- _Task goal_
When the line containing "[299,250,307,258] [548,250,556,258] [50,284,58,292]" appears in the entries below, begin printing there and stop after the line containing "(719, 462) none"; print each of those lines exactly and no other line.

- _Raw data_
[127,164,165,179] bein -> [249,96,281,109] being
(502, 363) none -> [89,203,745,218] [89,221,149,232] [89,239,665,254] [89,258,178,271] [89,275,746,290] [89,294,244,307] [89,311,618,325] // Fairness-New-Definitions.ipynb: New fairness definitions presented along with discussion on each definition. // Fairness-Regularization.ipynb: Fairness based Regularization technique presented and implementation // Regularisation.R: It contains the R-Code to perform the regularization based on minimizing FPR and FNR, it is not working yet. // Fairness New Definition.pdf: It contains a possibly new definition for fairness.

...

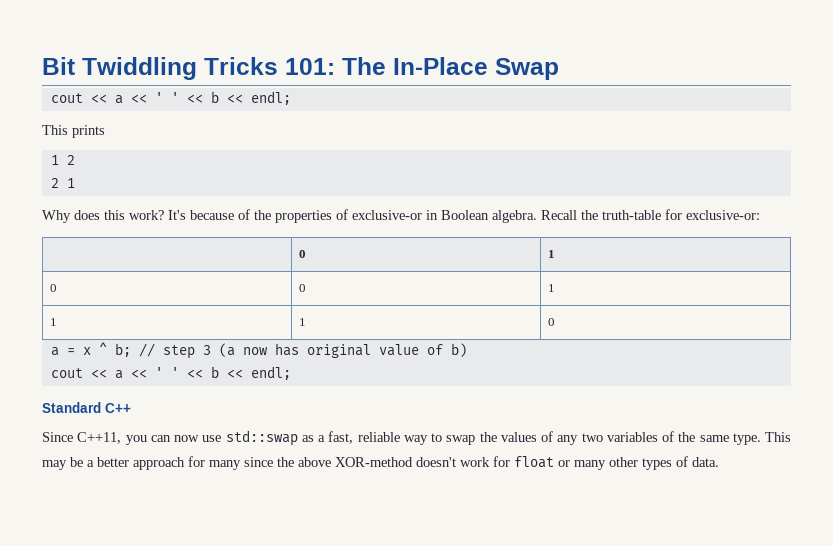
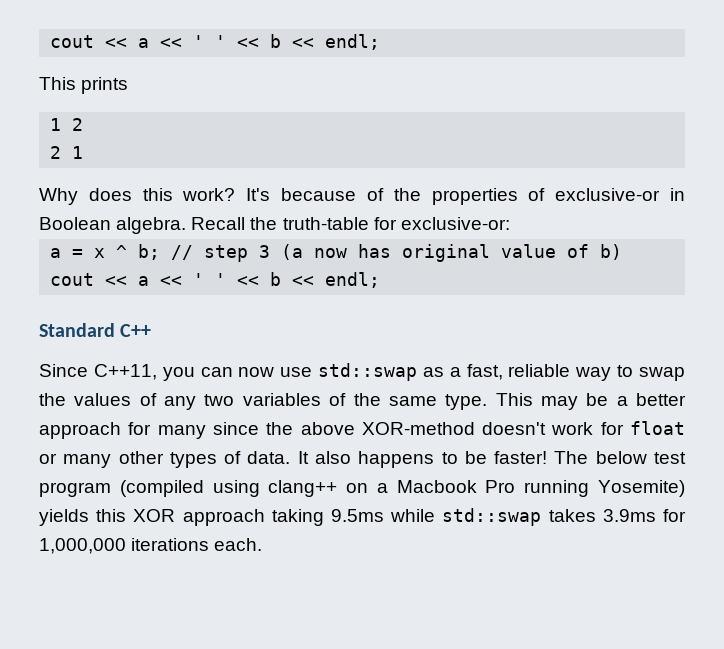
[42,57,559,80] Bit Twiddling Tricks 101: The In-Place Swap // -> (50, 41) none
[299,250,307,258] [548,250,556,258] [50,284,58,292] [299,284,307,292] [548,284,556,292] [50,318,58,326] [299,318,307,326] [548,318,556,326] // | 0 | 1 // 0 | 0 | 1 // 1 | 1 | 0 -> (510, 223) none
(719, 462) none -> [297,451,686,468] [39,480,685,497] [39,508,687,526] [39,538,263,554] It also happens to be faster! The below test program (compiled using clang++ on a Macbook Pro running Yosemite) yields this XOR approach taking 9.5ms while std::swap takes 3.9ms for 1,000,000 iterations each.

* * *

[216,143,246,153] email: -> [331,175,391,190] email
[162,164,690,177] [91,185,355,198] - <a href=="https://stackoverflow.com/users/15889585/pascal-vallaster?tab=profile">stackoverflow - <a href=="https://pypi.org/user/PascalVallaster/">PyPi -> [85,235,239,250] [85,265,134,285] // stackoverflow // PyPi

- _Reply_
[299,250,307,258] [548,250,556,258] [50,284,58,292] [299,284,307,292] [548,284,556,292] [50,318,58,326] [299,318,307,326] [548,318,556,326] // | 0 | 1 // 0 | 0 | 1 // 1 | 1 | 0 -> (510, 223) none
(719, 462) none -> [297,451,686,468] [39,480,685,497] [39,508,687,526] [39,538,263,554] It also happens to be faster! The below test program (compiled using clang++ on a Macbook Pro running Yosemite) yields this XOR approach taking 9.5ms while std::swap takes 3.9ms for 1,000,000 iterations each.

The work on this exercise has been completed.